§ Assignment
Would you transcribe the line containing "none -> <p>من" and every line after it, through the end of the records below, exactly and with nothing else?

Top of Given records

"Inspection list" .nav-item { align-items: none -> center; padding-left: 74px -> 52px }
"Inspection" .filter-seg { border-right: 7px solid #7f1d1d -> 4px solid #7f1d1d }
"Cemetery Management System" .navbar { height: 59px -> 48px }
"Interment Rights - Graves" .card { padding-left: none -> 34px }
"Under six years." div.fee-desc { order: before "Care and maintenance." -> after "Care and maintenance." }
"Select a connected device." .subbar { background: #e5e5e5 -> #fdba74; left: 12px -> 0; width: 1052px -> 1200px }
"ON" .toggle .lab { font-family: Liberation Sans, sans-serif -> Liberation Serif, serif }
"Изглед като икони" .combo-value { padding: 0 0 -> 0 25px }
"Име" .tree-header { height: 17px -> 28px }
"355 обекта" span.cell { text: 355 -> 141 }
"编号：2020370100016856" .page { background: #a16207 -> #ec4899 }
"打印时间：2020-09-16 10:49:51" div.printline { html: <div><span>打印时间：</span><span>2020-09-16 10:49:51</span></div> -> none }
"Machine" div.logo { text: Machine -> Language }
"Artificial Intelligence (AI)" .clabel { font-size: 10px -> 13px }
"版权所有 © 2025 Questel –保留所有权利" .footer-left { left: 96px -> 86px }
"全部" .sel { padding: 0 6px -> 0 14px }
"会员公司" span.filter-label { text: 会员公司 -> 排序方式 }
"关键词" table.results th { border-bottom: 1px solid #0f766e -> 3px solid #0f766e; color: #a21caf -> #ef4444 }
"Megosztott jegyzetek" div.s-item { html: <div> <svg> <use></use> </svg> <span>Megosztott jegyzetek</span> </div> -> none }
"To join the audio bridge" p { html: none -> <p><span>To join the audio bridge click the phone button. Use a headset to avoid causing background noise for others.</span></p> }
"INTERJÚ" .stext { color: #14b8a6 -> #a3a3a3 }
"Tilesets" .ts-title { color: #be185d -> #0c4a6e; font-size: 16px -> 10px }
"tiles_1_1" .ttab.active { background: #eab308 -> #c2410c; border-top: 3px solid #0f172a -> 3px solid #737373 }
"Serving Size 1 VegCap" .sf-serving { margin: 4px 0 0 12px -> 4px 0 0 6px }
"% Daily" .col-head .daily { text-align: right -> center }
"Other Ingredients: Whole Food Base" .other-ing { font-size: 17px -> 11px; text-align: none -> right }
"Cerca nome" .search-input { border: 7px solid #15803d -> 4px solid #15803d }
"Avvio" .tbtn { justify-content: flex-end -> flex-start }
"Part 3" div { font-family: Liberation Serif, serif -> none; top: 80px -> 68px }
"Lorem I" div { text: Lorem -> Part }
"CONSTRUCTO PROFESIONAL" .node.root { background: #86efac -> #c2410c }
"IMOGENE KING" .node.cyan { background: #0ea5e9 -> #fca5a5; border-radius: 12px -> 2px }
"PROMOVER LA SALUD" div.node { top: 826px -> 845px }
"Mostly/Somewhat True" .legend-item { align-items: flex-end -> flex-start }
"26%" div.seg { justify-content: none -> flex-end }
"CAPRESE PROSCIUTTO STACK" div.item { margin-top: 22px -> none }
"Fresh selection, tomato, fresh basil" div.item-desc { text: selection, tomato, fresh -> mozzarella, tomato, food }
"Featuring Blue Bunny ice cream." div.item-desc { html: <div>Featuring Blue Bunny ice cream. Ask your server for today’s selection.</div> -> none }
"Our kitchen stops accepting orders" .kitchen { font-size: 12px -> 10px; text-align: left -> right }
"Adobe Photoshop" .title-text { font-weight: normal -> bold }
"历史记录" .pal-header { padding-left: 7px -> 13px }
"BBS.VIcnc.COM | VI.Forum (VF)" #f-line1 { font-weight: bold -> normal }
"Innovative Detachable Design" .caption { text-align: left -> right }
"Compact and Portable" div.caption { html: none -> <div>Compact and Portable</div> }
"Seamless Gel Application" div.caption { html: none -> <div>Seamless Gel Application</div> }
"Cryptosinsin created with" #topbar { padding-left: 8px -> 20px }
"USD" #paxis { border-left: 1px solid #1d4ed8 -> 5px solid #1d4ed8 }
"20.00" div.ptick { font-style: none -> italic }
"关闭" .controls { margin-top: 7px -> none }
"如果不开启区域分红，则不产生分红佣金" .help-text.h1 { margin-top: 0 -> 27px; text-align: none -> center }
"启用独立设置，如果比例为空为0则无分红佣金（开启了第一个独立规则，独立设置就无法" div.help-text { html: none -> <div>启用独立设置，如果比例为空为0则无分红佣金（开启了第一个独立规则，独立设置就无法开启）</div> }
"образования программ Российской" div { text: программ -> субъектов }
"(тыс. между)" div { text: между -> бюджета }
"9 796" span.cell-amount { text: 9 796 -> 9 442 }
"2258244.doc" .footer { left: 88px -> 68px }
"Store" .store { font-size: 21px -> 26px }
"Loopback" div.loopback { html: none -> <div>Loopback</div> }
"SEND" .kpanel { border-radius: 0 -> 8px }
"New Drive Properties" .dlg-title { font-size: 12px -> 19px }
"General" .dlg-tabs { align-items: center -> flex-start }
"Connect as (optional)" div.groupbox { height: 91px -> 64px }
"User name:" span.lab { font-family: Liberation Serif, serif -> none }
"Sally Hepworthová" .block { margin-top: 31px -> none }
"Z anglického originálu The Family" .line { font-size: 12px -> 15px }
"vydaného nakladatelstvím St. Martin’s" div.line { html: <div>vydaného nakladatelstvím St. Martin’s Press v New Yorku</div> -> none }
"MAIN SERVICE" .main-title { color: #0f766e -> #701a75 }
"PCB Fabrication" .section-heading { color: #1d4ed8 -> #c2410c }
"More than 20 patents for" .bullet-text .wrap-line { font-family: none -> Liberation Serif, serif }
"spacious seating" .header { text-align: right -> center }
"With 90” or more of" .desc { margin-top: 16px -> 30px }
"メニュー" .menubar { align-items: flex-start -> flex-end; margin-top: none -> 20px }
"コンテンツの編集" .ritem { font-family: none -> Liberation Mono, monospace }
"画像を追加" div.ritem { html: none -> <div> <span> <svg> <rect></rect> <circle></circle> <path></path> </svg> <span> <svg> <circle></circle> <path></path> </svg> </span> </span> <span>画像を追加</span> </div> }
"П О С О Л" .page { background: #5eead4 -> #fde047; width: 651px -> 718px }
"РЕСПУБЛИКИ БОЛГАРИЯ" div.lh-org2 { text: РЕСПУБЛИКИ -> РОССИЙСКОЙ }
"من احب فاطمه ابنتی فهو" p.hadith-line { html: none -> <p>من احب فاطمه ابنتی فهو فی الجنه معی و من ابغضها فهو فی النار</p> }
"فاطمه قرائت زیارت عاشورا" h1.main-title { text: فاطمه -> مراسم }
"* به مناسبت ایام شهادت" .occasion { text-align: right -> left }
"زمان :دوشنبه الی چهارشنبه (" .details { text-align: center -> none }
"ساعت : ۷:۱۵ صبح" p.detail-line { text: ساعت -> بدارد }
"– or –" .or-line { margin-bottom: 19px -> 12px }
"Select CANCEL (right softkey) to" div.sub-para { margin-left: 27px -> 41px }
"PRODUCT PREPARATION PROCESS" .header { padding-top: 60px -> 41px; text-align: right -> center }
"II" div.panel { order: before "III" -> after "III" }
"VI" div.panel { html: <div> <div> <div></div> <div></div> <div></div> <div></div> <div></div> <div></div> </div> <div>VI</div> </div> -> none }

Bottom of Given records

§ Solution to the exercise
"من احب فاطمه ابنتی فهو" p.hadith-line { html: none -> <p>من احب فاطمه ابنتی فهو فی الجنه معی و من ابغضها فهو فی النار</p> }
"فاطمه قرائت زیارت عاشورا" h1.main-title { text: فاطمه -> مراسم }
"* به مناسبت ایام شهادت" .occasion { text-align: right -> left }
"زمان :دوشنبه الی چهارشنبه (" .details { text-align: center -> none }
"ساعت : ۷:۱۵ صبح" p.detail-line { text: ساعت -> بدارد }
"– or –" .or-line { margin-bottom: 19px -> 12px }
"Select CANCEL (right softkey) to" div.sub-para { margin-left: 27px -> 41px }
"PRODUCT PREPARATION PROCESS" .header { padding-top: 60px -> 41px; text-align: right -> center }
"II" div.panel { order: before "III" -> after "III" }
"VI" div.panel { html: <div> <div> <div></div> <div></div> <div></div> <div></div> <div></div> <div></div> </div> <div>VI</div> </div> -> none }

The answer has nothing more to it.